= VoteMatch =

Dutch voting advice website

VoteMatch (StemWijzer) is a Dutch voting advice application developed by ProDemos. It was launched in 1989, and it has been available on the Internet since 1998. It is the most-used voting advice application in the Netherlands.

== Functionality and influence ==
To determine their preference of political party, prospective voters are asked to provide their opinion on 30 statements on a three-point rating scale. Users are then presented with a ranking of political parties, ordered by how closely their views align with the positions of the parties.

VoteMatch was consulted over 2 million times for both the 2002 and 2003 Dutch general elections, and its use grew to between 4.2 and 4.85 million times for general elections in 2006, 2010, and 2012. It was used 6.8 and 7.8 million times for the 2017 and 2021 general elections, respectively, making it the most widely used voting advice application in the Netherlands. A group of researchers concluded that biases by VoteMatch in the 2006 general election resulted in Christian Democratic Appeal (CDA) and Party for Freedom (PVV) being favoured over the People's Party for Freedom and Democracy (VVD) and Labour Party (PvdA).
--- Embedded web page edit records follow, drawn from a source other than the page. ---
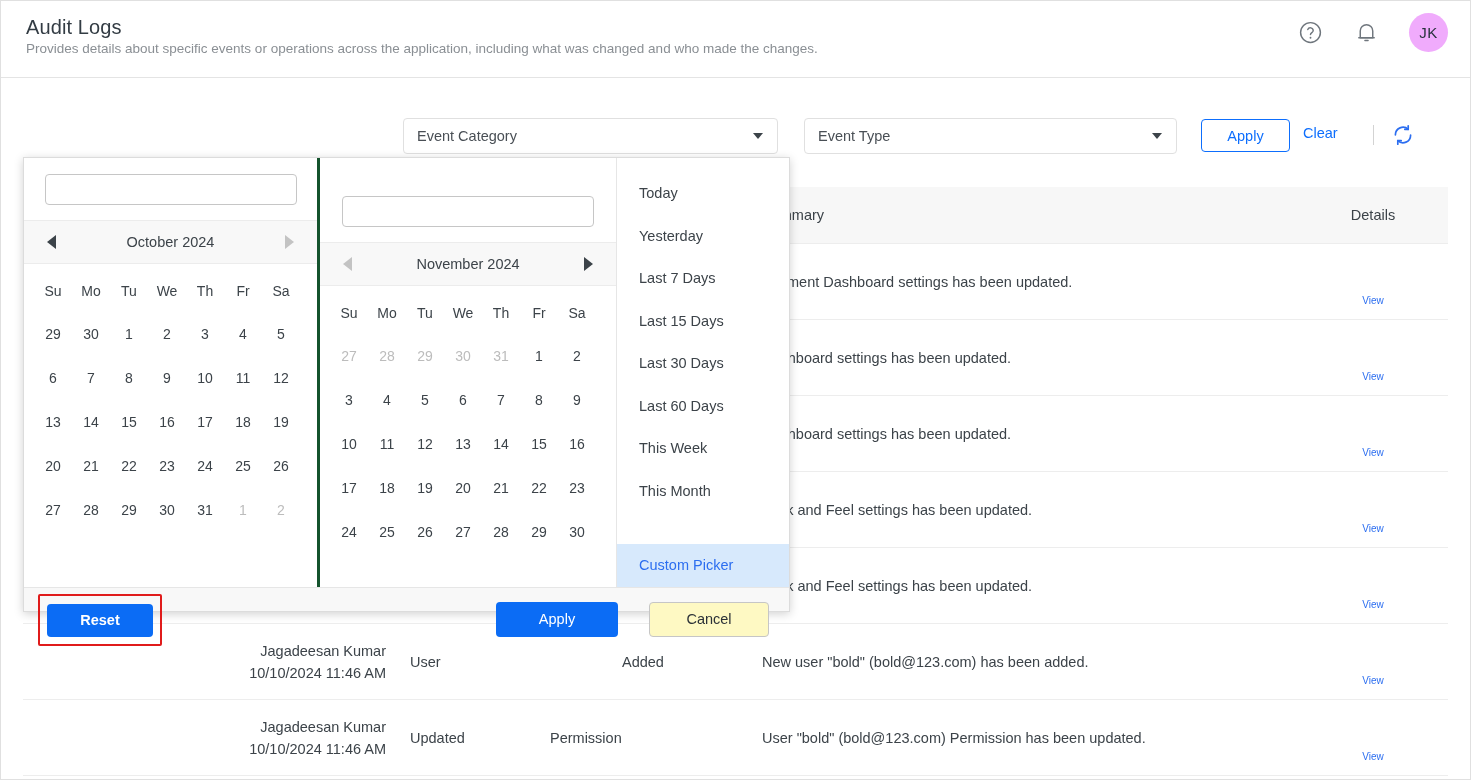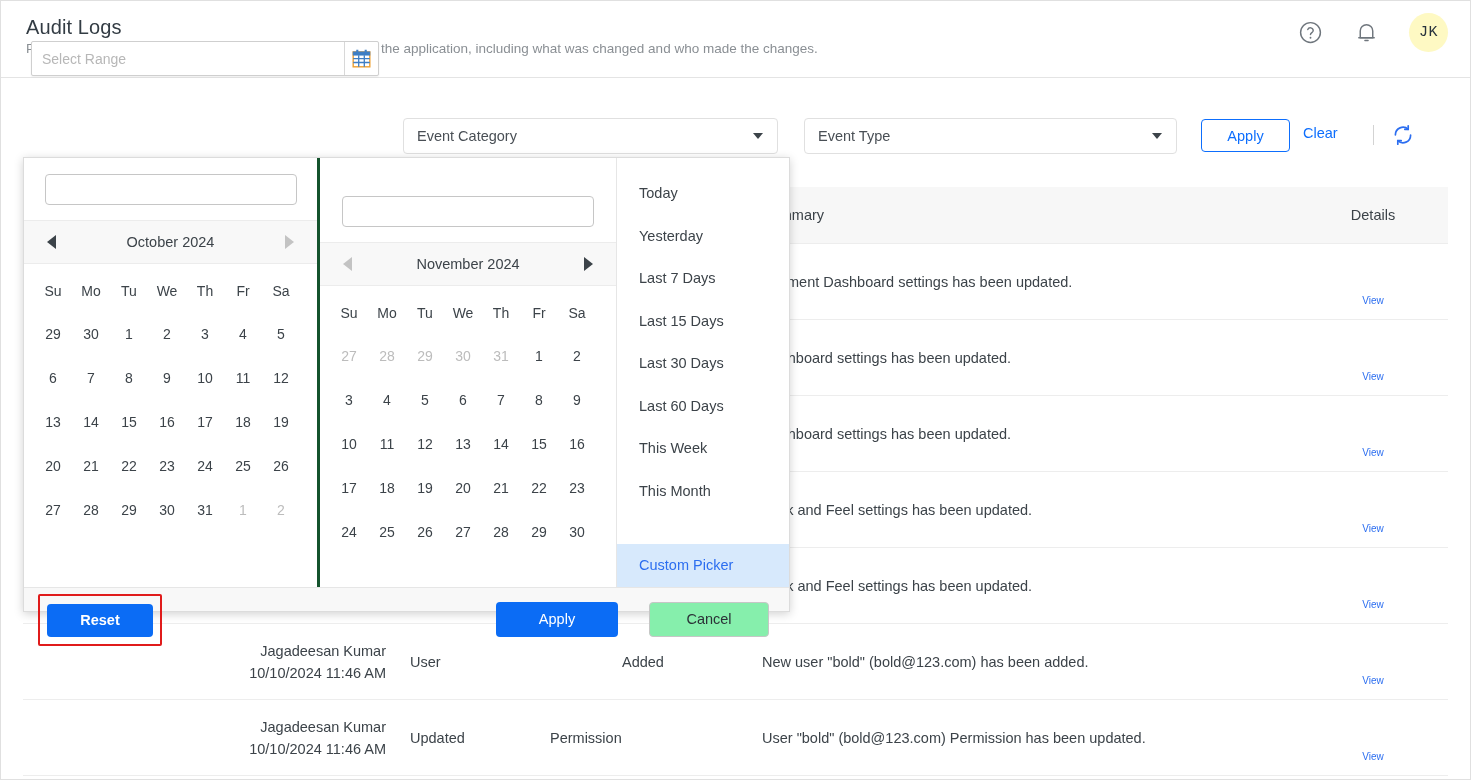--- a/index.html
+++ b/index.html
@@ -41,9 +41,9 @@
   .ico-btn { width: 26px; height: 26px; display: flex; align-items: center; justify-content: center; cursor: pointer; }
   .avatar {
     width: 39px; height: 39px; border-radius: 50%;
-    background: #fef9c3; color: #27323c;
+    background: #f0abfc; color: #27323c;
     display: flex; align-items: center; justify-content: center;
-    font-size: 15px; letter-spacing: .5px; cursor: pointer; font-family: Liberation Mono, monospace;
+    font-size: 15px; letter-spacing: .5px; cursor: pointer;
   }
 
   

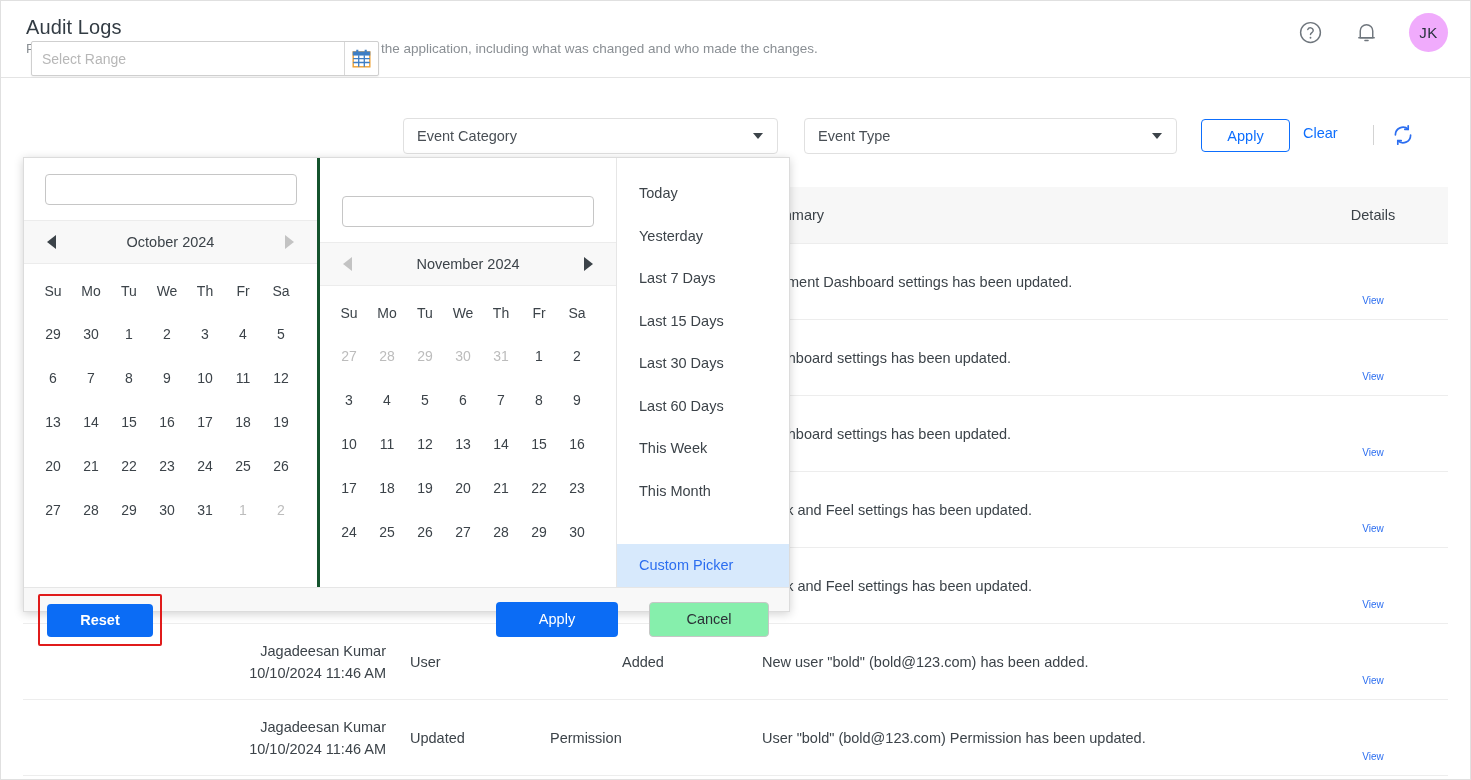--- a/index.html
+++ b/index.html
@@ -204,20 +204,6 @@
 
   <div class="filterbar"></div>
 
-  <div class="date-field">
-    <div class="ph">Select Range</div>
-    <div class="cal-btn">
-      <svg width="21" height="21" viewBox="0 0 24 24">
-        <rect x="2.5" y="4.5" width="19" height="17" fill="#fff" stroke="#f0a030" stroke-width="1.6"></rect>
-        <rect x="2.5" y="4.5" width="19" height="3.6" fill="#3e7ec4" stroke="#3e7ec4"></rect>
-        <rect x="6" y="2" width="2.4" height="4" fill="#3e7ec4"></rect>
-        <rect x="15.6" y="2" width="2.4" height="4" fill="#3e7ec4"></rect>
-        <g stroke="#3e7ec4" stroke-width="1.5">
-          <path d="M2.5 12.2h19M2.5 16.6h19M8.8 8.2v13.3M15.2 8.2v13.3"></path>
-        </g>
-      </svg>
-    </div>
-  </div>
 
   <div class="select-box" id="ev-cat">
     <div class="lbl">Event Category</div>

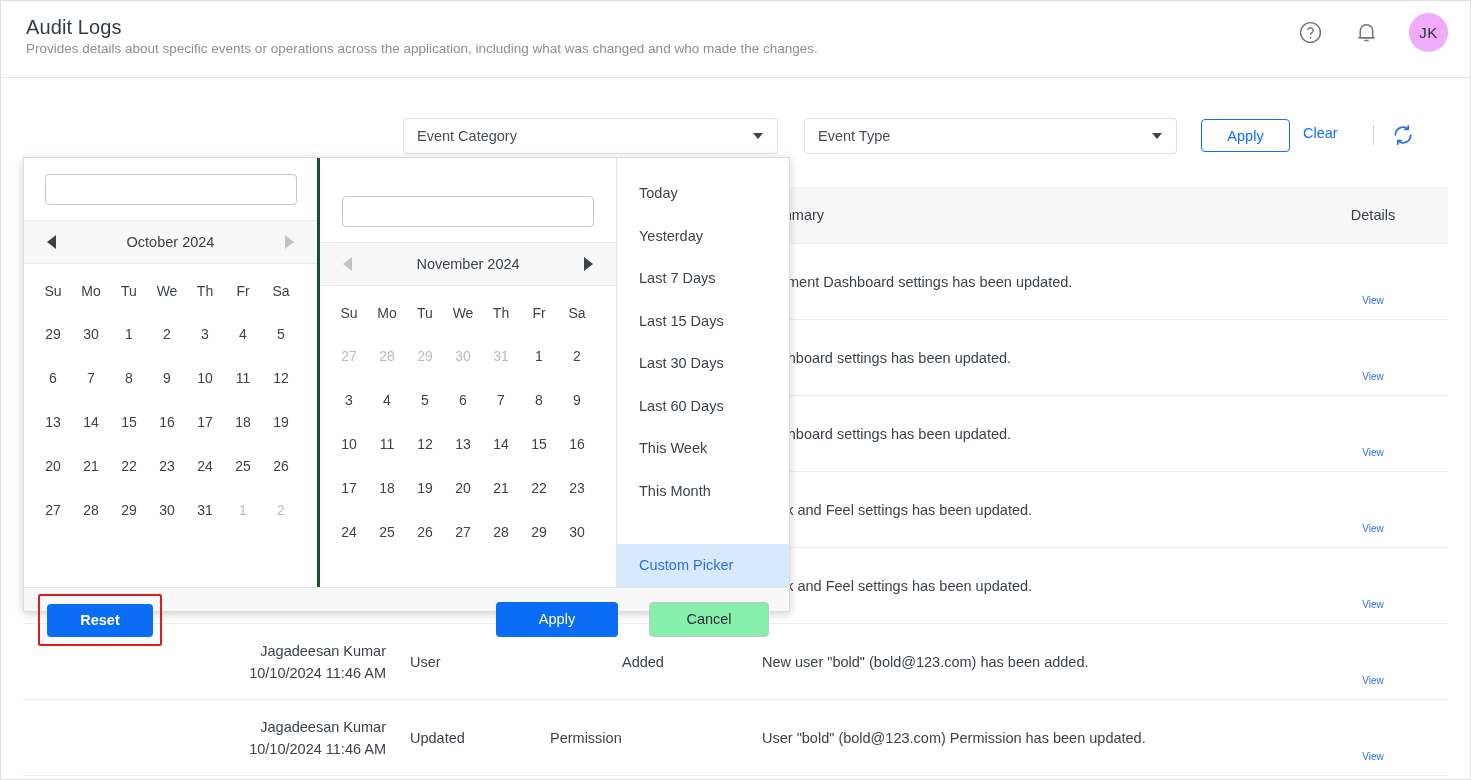--- a/index.html
+++ b/index.html
@@ -172,7 +172,7 @@
   }
   .btn-cancel {
     position: absolute; left: 625px; top: 14px;
-    width: 120px; height: 35px; background: #86efac; color: #2b3137; border: 1px solid #c6c6c6;
+    width: 120px; height: 35px; background: #fef9c3; color: #2b3137; border: 1px solid #c6c6c6;
   }
 </style>
 </head>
It was used by 38% of the electorate.

== History ==
Due to its fragmented political party landscape, the Netherlands was the first country to develop voting advice applications. Summaries of election manifestoes of parties had been widespread since the 1970s. VoteMatch was developed by the Civic Education Foundation, which later became part of ProDemos, and it was launched on paper and floppy disk in 1989 as the first such tool in the country. It was intended for use in secondary education to increase familiarity with the contents of election manifestoes and to move attention in the campaign from candidates and media distractions to policy proposals. It became available on the Internet starting in 1998, and its popularity was subsequently fueled by collaborations with newspapers and television stations. A version has been published for each general election since, and the application has expanded to municipal, provincial, European Parliament, and water board elections. It was joined by a competitor called Kieskompas in 2006.

The developers of VoteMatch introduced StemmenTracker in 2012, for which party positions have been based on parliamentary votes on legislation. This followed concerns about political parties manipulating their responses or adjusting their election manifestoes to attract more voters in traditional voting advice applications.